Bosh aws deployment - unable to alter root disk size

MT

unread,

Jan 30, 2014, 12:30:02 AM1/30/14

to bosh-...@cloudfoundry.org

Hi Bosh mailing list,

First, although it's not overly relevant to my problem, some background on what I'm doing and my progress so far. I'm attempting to use a combination of Bosh and Chef together to automate a cloud deployment on top of AWS. This is actually a stop gap until Docker matures and then I'll probably transition to using Bosh to deploy VM's and setup my network, Docker to encapsulate services (running as a Bosh job), and Chef to install stuff into the Docker images. Why a combination of all 3 when each of them is competing for the same space? After diving into each of them I think they can all take on complimentary roles in automating deployments (that play to their strengths). While I agree in principle that installing everything from source is the most robust and least error prone solution, in practice as a developer I just want a clean way to both quickly bring up complete environments and then to easily update my code base across those environments (hopefully easily supporting local install along the way). If anyone is curious I'm happy to go into this further, but for now I just thought I'd mention it as it's probably a slightly non-standard use case.

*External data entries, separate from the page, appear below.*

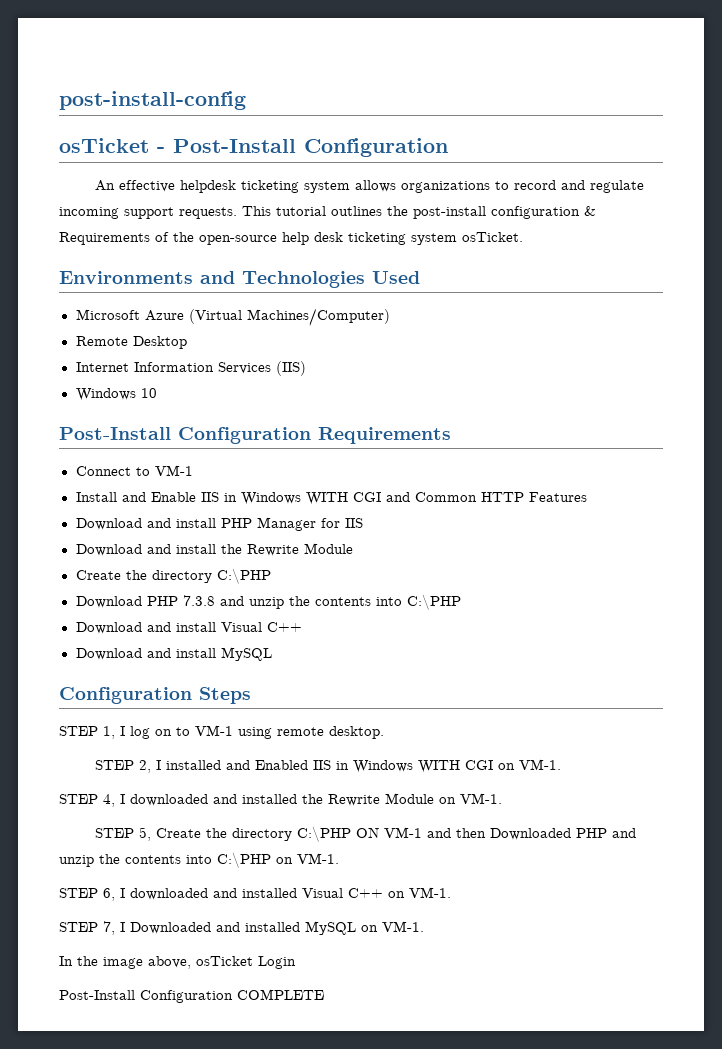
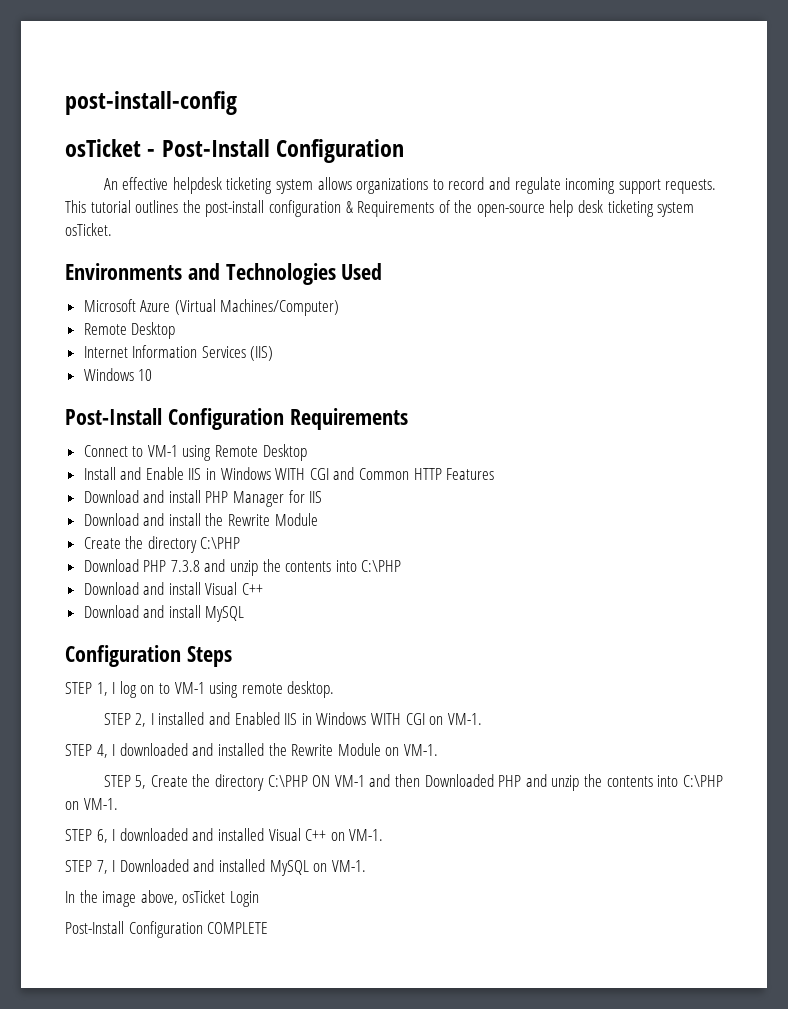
- Connect to VM-1
+ Connect to VM-1 using Remote Desktop

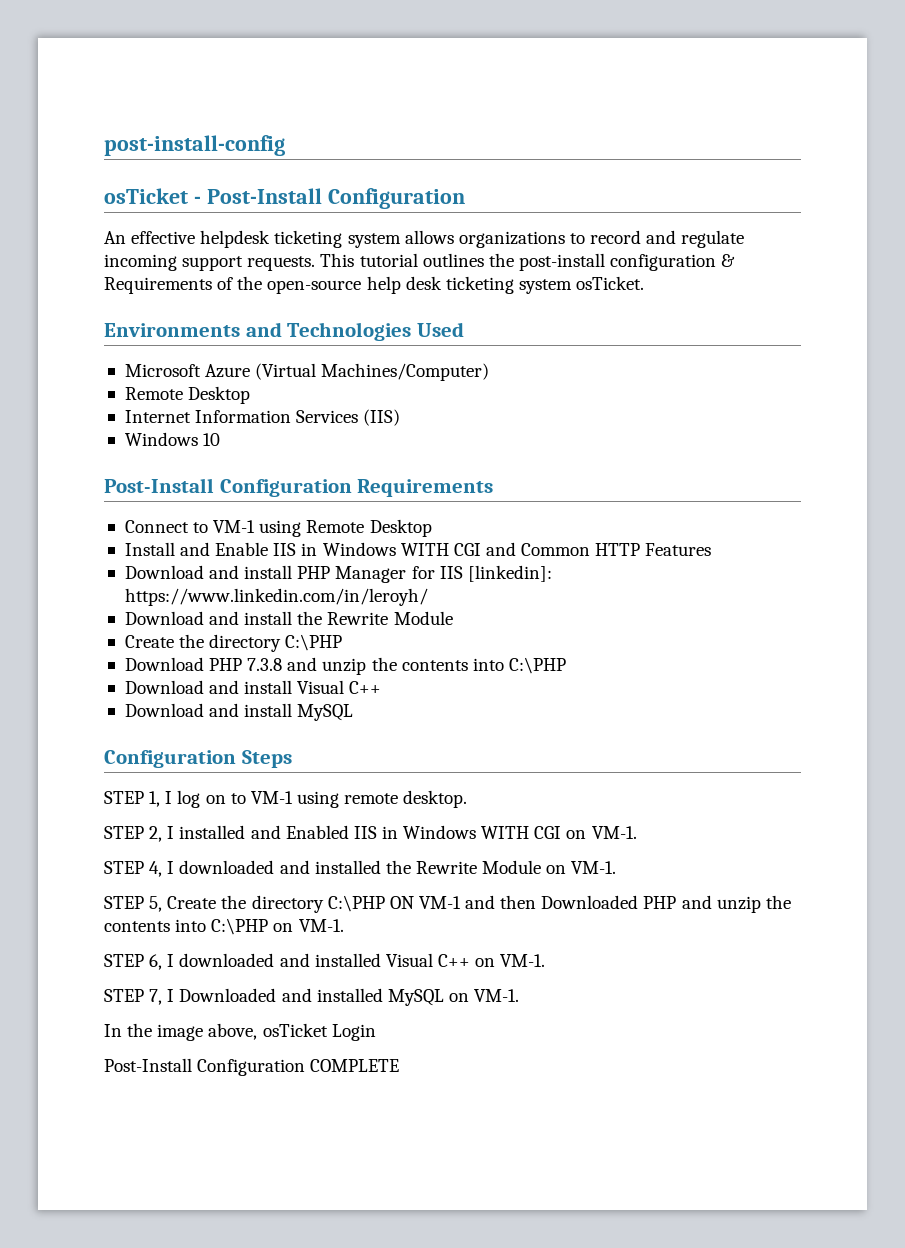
- Download and install PHP Manager for IIS
+ Download and install PHP Manager for IIS [linkedin]: https://www.linkedin.com/in/leroyh/

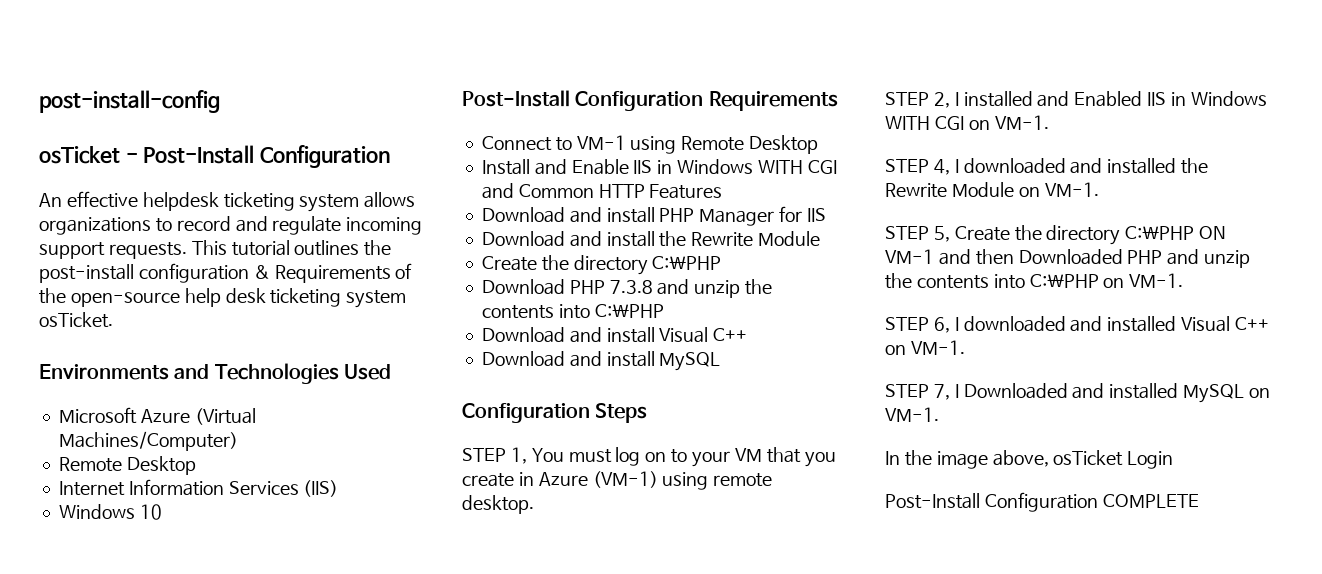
- Download and install PHP Manager for IIS [linkedin]: https://www.linkedin.com/in/leroyh/
+ Download and install PHP Manager for IIS
- STEP 1, I log on to VM-1 using remote desktop.
+ STEP 1, You must log on to your VM that you create in Azure (VM-1) using remote desktop.

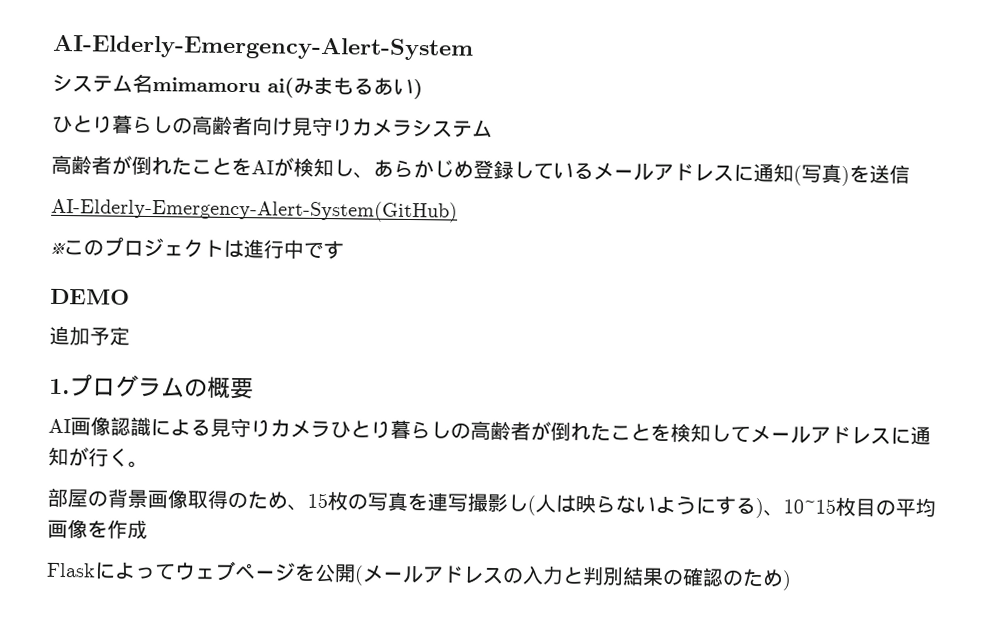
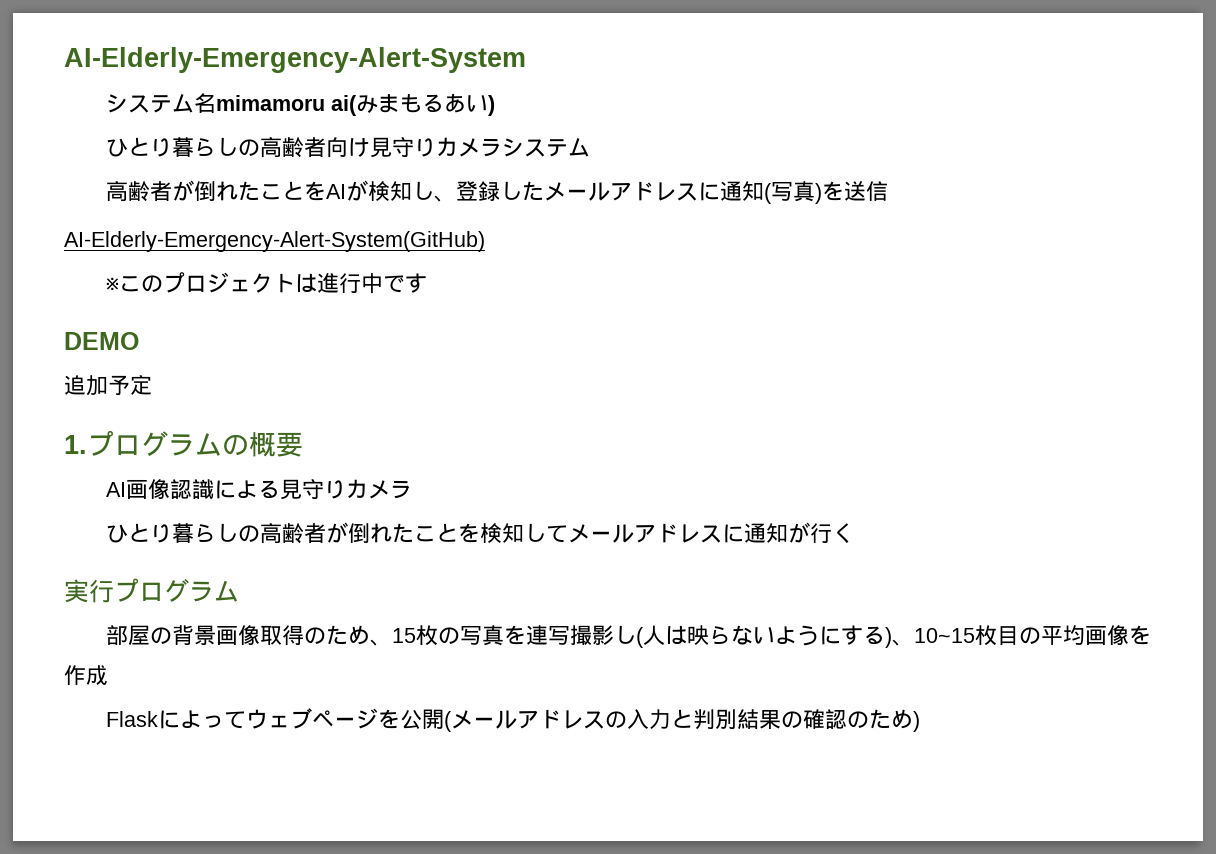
- 高齢者が倒れたことをAIが検知し、あらかじめ登録しているメールアドレスに通知(写真)を送信
+ 高齢者が倒れたことをAIが検知し、登録したメールアドレスに通知(写真)を送信
- AI画像認識による見守りカメラひとり暮らしの高齢者が倒れたことを検知してメールアドレスに通知が行く。
+ AI画像認識による見守りカメラ
+ ひとり暮らしの高齢者が倒れたことを検知してメールアドレスに通知が行く
+ 実行プログラム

Anyways, progress so far: I've managed to build my own stemcell, upgrade it to Ubuntu 12.04.3 with a 3.8 kernel (so it can support Docker), and add in a Chef stage to install Chef and Berkshelf into the stemcell image. The stemcell uploads without issue and I can deploy jobs onto it. I am currently branched off the 1798 release, I'm happy to send a patch if you'd like to see my change set. As an aside, I ran into lots of issues trying to get a 13.XX stemcell working, so I stuck with upgrading the 12.04.3 kernel.

Next, I have a micro-bosh deployed on top of AWS and I can successfully use it to deploy jobs. I've created several test jobs and packages, the one I'm currently focusing on is an apt repository which Chef will pull from. My jobs use a wrapper service that monit invokes which registers the box with Chef / does a sync / de-registers with Chef on server shutdown, and everything seems to work fairly well (For the apt box monit is monitoring nginx, which is serving up the repository).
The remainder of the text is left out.